Fonds d’investissement : Baisse du parc immobilier


Que se passe-t-il en ce moment dans le secteur immobilier espagnol ? Quand est-il opportun d'acheter une propriété ? Est-ce le bon moment pour acheter une propriété ? Dans l'article suivant, nous tenterons d'analyser ces questions sous différents angles et sans aucun préjugé, en nous basant bien sûr sur les données objectives actuellement communiquées dans le secteur de l'immobilier.

Pour différentes raisons, nous pourrions dire que nous traversons actuellement une période de crise. Il convient toutefois de noter que cette crise est très différente de celle qu'a connue l'Espagne en 2008. À l'époque, il y avait une crise économique causée par la spéculation sur le marché qui a généré une rupture financière dans différents secteurs. Cela s'est manifesté, par exemple, par l'augmentation des taux d'intérêt sur les prêts hypothécaires accordés par les banques aux acheteurs.

Les conséquences de la crise sanitaire
Pendant de nombreuses années, nous avons construit une réalité dans le secteur au-dessus du besoin réel qui existait à l'époque. Du jour au lendemain, un grand nombre de propriétés sont apparues sur le marché, ce qui a entraîné une augmentation de l'offre et une diminution presque brutale de la demande. Face à la crise, même de nombreuses personnes qui avaient acheté un bien immobilier ont dû renoncer à cet achat parce qu'elles n'en avaient pas les moyens.

Avec la baisse du pouvoir d'achat, les prix du marché ont logiquement chuté à des niveaux inouïs, où le prix de vente n'était même pas en mesure de couvrir le prix de construction du bien. En réponse à cette situation, des sociétés de gestion d'actifs sont apparues pour acquérir les importantes dettes générées par les banques. Dans une certaine mesure, ces mécanismes ont permis au marché immobilier de connaître une croissance exponentielle au cours de ces années.

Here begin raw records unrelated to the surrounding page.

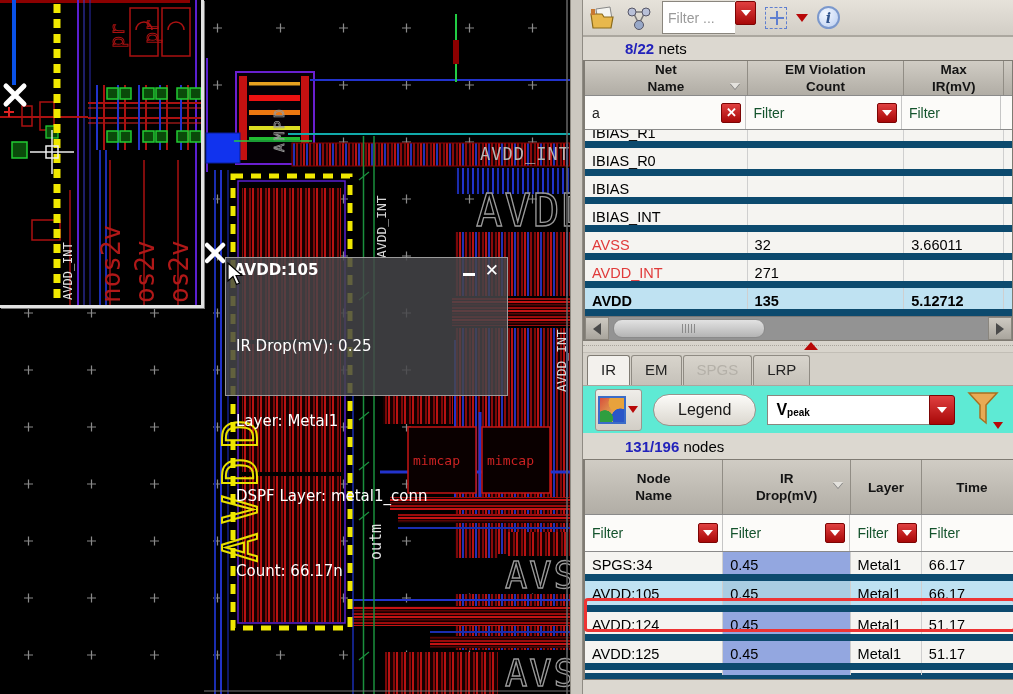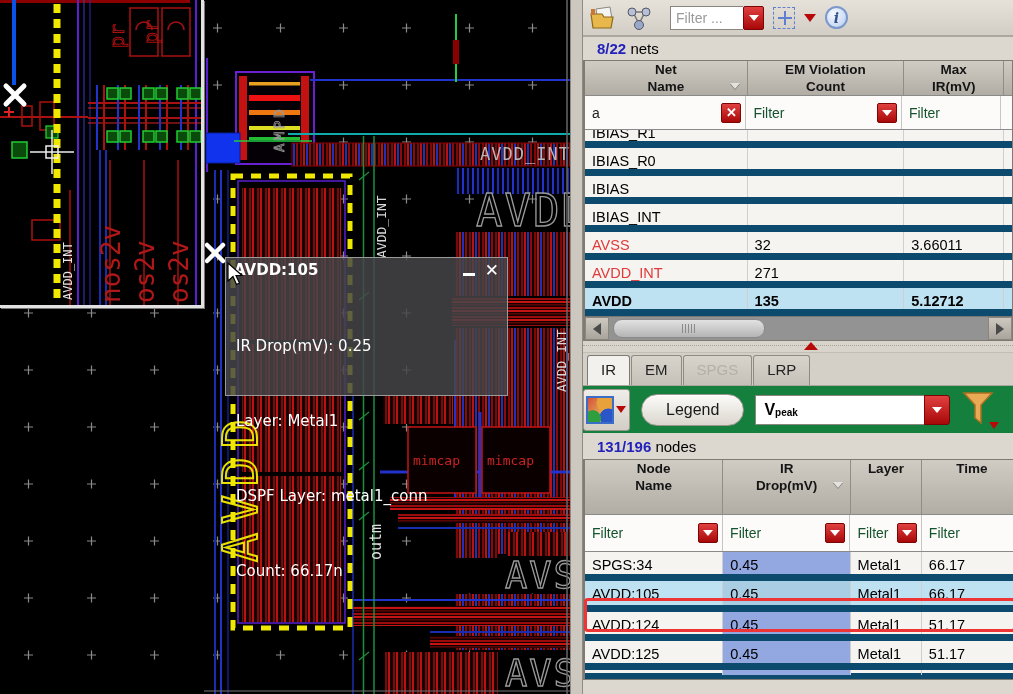"Filter ..." .combo { height: 24px -> 33px; margin-left: 8px -> none }
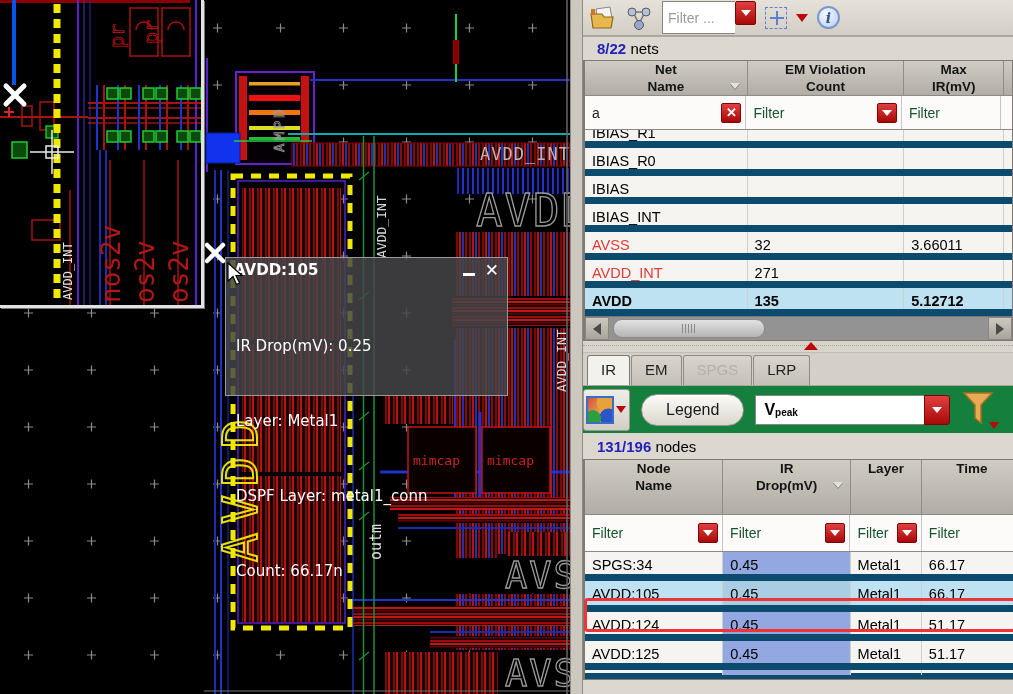"8/22 nets" .count-line { margin-left: none -> 28px }
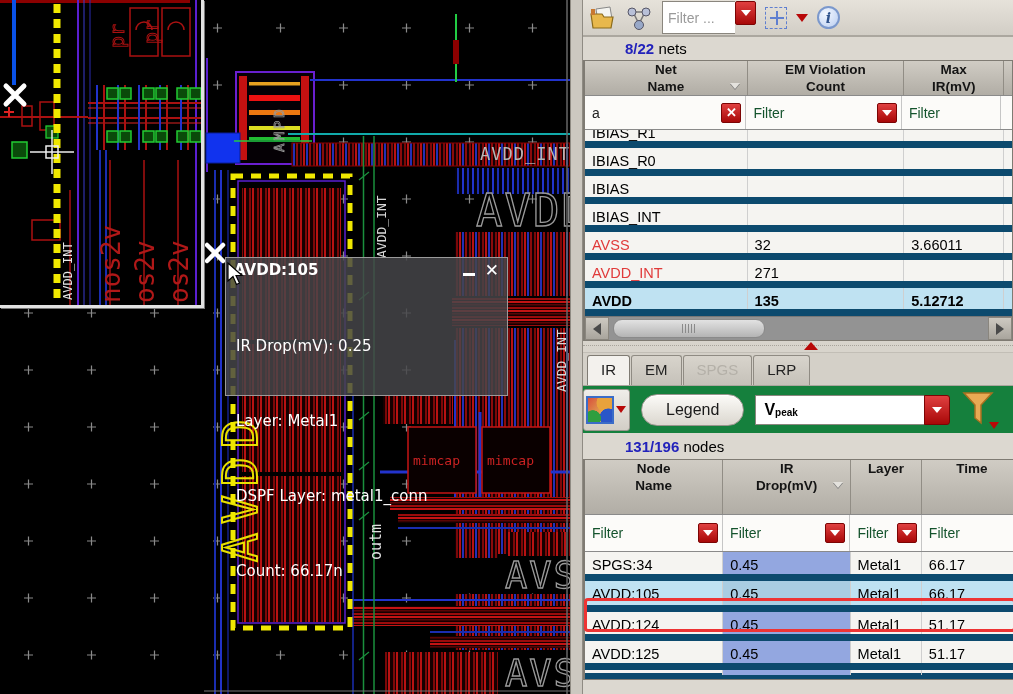"Net" .th { justify-content: flex-start -> center }
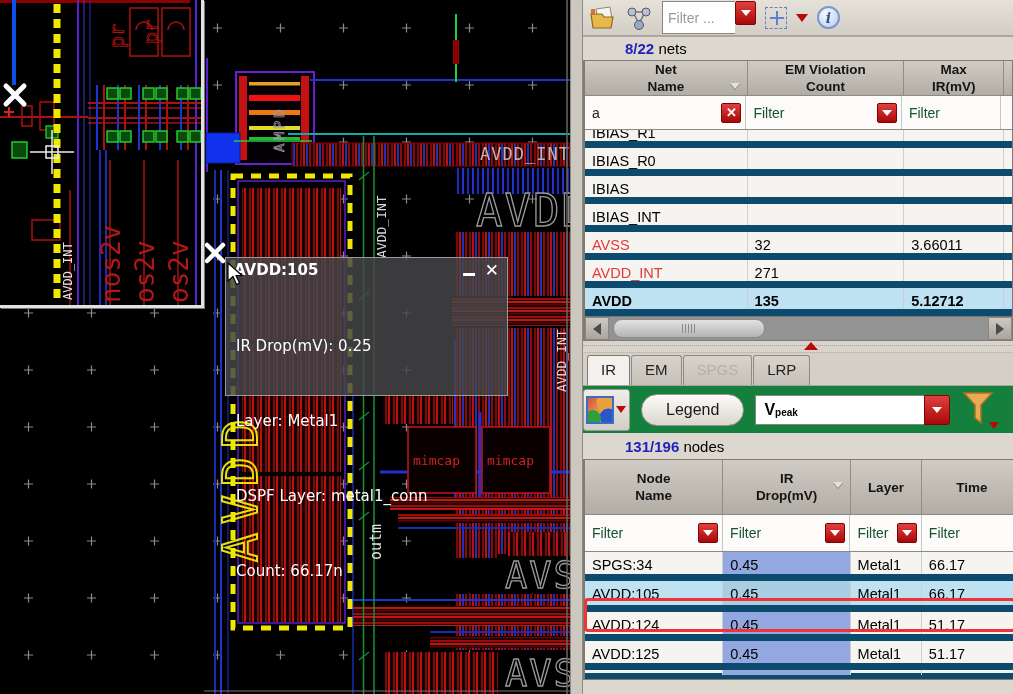"Legend" .legend-bar { background: #15803d -> #5eead4; padding: 0 0 -> 0 12px }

Aujourd'hui, à l'ère post-pandémique, une nouvelle crise est clairement apparue, non pas dans l'ordre économique mais plutôt dans l'ordre sanitaire. Cette nouvelle crise a généré le besoin pour de nombreuses personnes de changer leur mode de vie. Par exemple, beaucoup de gens ont voulu acheter une maison à l'étranger ; on a même vu apparaître ce qu'on appelle des "nomades du travail" qui ont décidé de s'installer dans des endroits plus calmes et plus reculés pour exercer leur travail à distance.

Une demande croissante et une offre décroissante
Cela a entraîné une croissance du secteur de l'immobilier suite à l'acquisition de nouvelles propriétés. En ce sens, et contrairement à la crise de 2008, il y a eu une augmentation de la demande et une diminution de l'offre. Après une analyse effectuée sur la base des biens actuellement sur le marché, il convient de noter qu'il est nécessaire de prêter une attention particulière à la situation actuelle. Un cinquième de ce qui était sur le marché en 2008 est disponible sur le marché actuel. Actuellement, la Canarie détient 3 % de ce segment, qui totalise 25 millions de propriétés existant sur le marché espagnol.

Il convient de noter que les propriétés nécessaires ne sont pas non plus construites pour répondre à la demande du marché. En effet, la pandémie a provoqué une hausse des prix des matières premières pour la construction, ce qui a limité les marges bénéficiaires des entreprises de construction. De cette situation, on peut logiquement déduire qu'il y aura une hausse des prix de l'immobilier dans les mois à venir. Nous sommes clairement à un moment où il y a un manque de stock, c'est-à-dire où il y a beaucoup plus de demande par rapport à l'offre dont nous disposons sur le marché.